The tremors were felt just before 6:00am in Billingham, Stockton-on- Tees and Middlesbrough. The website Earthquake Track said it was six miles (10km) beneath Stockton.
Those effected took to social media to share their experiences of the rumbling, one user said: “The whole house shook and the electricity flickered.”
This earthquake is small in comparison to ones felt at the other side of the Atlantic. Last year alone, California experienced a 7.2 magnitude quake that hit just north of Los Angeles.
The first main quake occurred on July 4 at 10:33am at Ridgecrest but the effects were felt across much of southern California and parts of Arizona and Nevada.
At the time of this earthquake, I was on holiday in Los Angeles and felt the aftershock in Santa Monica where we were celebrating July 4th. We were sat on Santa Monica Pier and I remember the sudden movement of the ground; it almost felt like a wave had hit the pier, but it wasn’t until people around us started to move quickly off the pier that I understood that something serious was happening.
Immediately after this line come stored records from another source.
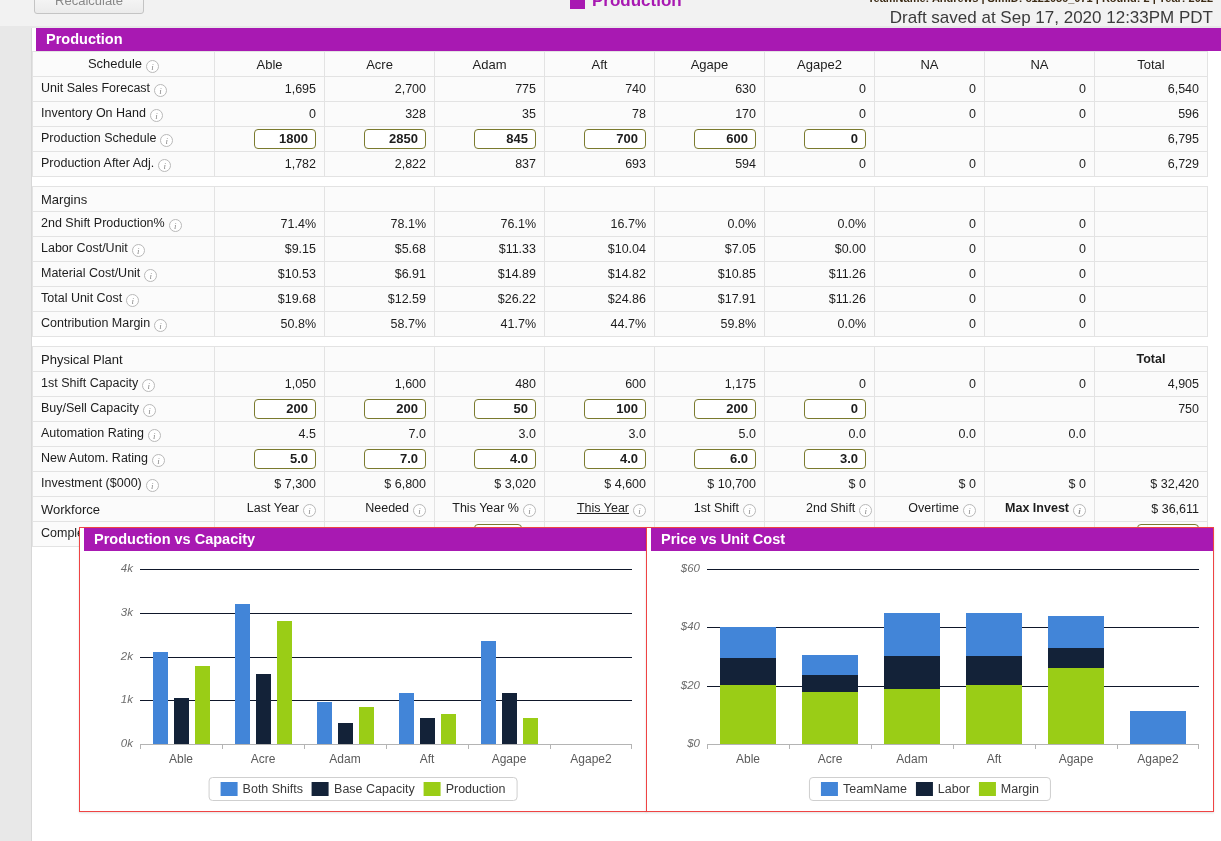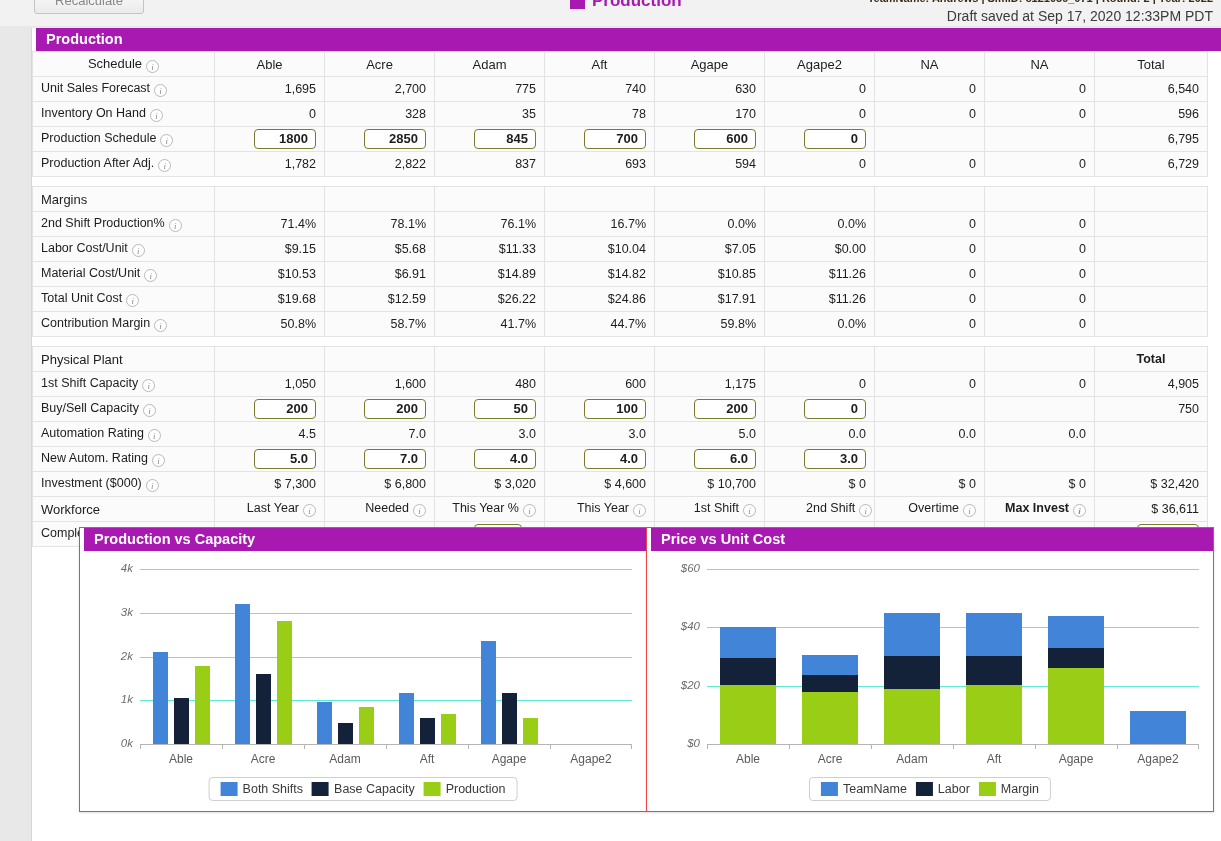--- a/index.html
+++ b/index.html
@@ -41,7 +41,7 @@
   }
   #meta-line2 {
     position: absolute; right: 8px; top: 8px;
-    font-size: 14px; color: #3b3b3b; white-space: nowrap; margin-left: 40px;
+    font-size: 17px; color: #3b3b3b; white-space: nowrap; margin-left: 40px;
   }
 
   

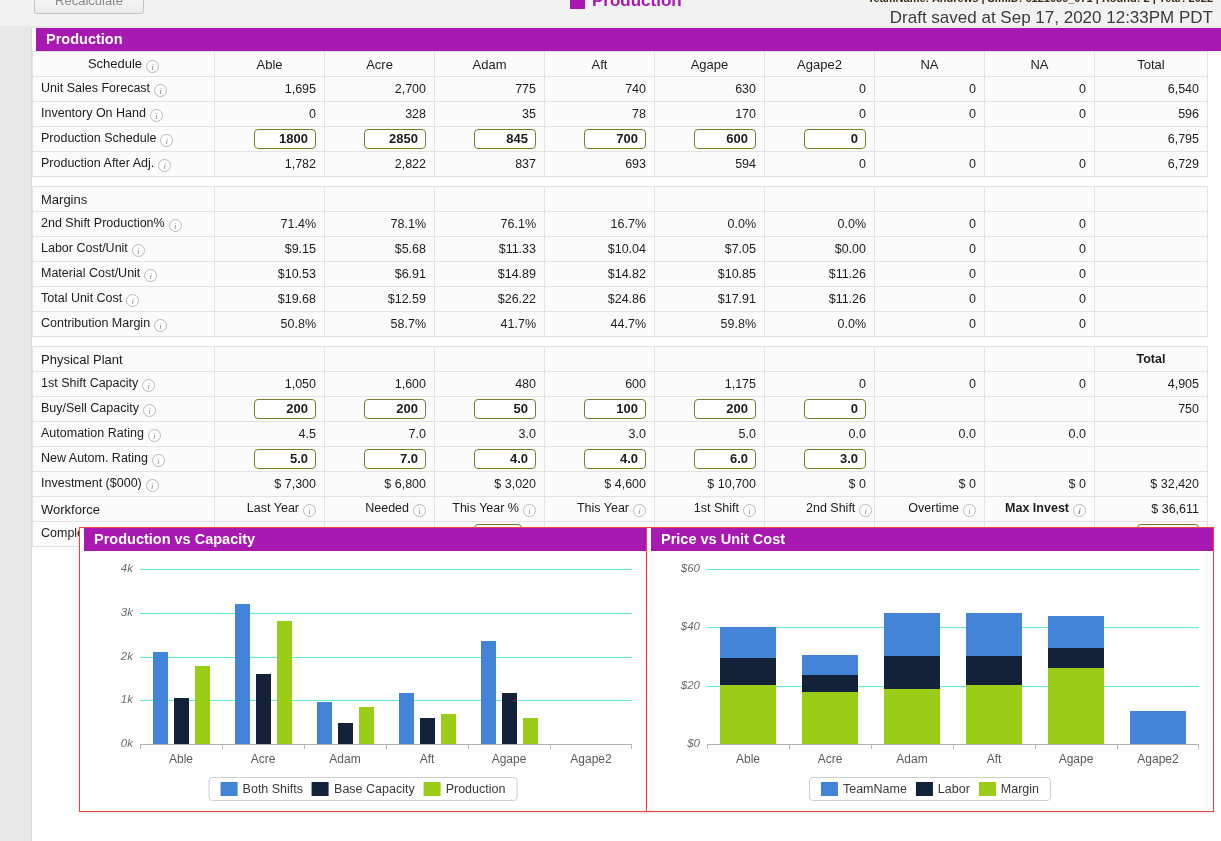--- a/index.html
+++ b/index.html
@@ -404,7 +404,7 @@
             <td class="num" style="text-align:right;">Last Year<span class="ico">i</span></td>
             <td class="num" style="text-align:right;">Needed<span class="ico">i</span></td>
             <td class="num" style="text-align:right;">This Year %<span class="ico">i</span></td>
-            <td class="num" style="text-align:right;">This Year<span class="ico">i</span></td>
+            <td class="num" style="text-align:right;text-decoration:underline;">This Year<span class="ico">i</span></td>
             <td class="num" style="text-align:right;">1st Shift<span class="ico">i</span></td>
             <td class="num" style="text-align:right;padding-left:41px;">2nd Shift<span class="ico">i</span></td>
             <td class="num" style="text-align:right;">Overtime<span class="ico">i</span></td>

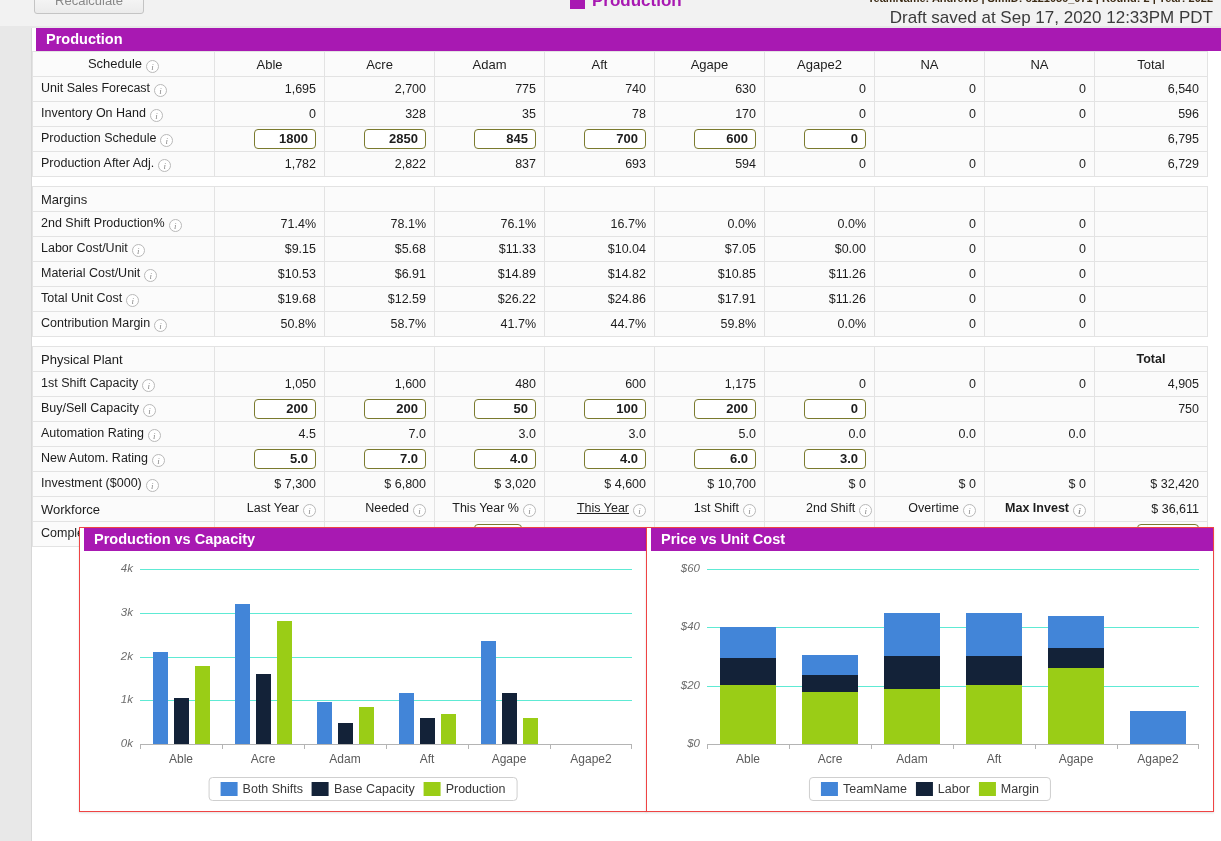--- a/index.html
+++ b/index.html
@@ -132,7 +132,7 @@
     position: absolute; left: 60px; top: 18px;
     width: 492px; height: 175px;
   }
-  .gridline { position: absolute; left: 0; width: 100%; height: 1px; background: #5eead4; font-style: italic; }
+  .gridline { position: absolute; left: 0; width: 100%; height: 1px; background: #0f172a; font-style: italic; }
   .ylab {
     position: absolute; right: 100%; margin-right: 7px;
     font-size: 11.5px; color: #6d6d6d; transform: translateY(-7px);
I remember loading up twitter and reading all of the new articles about the events, CCTV footage and photos showed stores and cafes in Ridgecrest with significant damage.
Although some users and on Twitter feared for the so-called ‘big one’ striking the West Coast in the near future, most Californians who we personally spoke to remained calm about the situation.
During the following days after the initial earthquake more than 1,400 aftershocks had occurred, the strongest of which measured with a magnitude of 5.4 at 4:07 a.m. local time on July 5.
The Los Angeles Fire Department issued an earthquake alert via Twitter.
“Prepare for Aftershocks,” the department said. “When Shaking Starts: DROP, COVER, HOLD ON!”
The state pushes the use of the ShakeAlertLA app which allows users to track earthquake activity in their local area and receive instant notifications of any activity. However, the app designed to give users located in Los Angeles County some tens of seconds of warning of possibly damaging shaking from a non-local earthquake failed to warn users of the Ridgecrest earthquake, therefore this took many by surprise.
The Teesside tremors felt today are insignificant in relation to ones felt across the globe, the UK annually experienced 200 earthquakes, but only 10% of those are felt.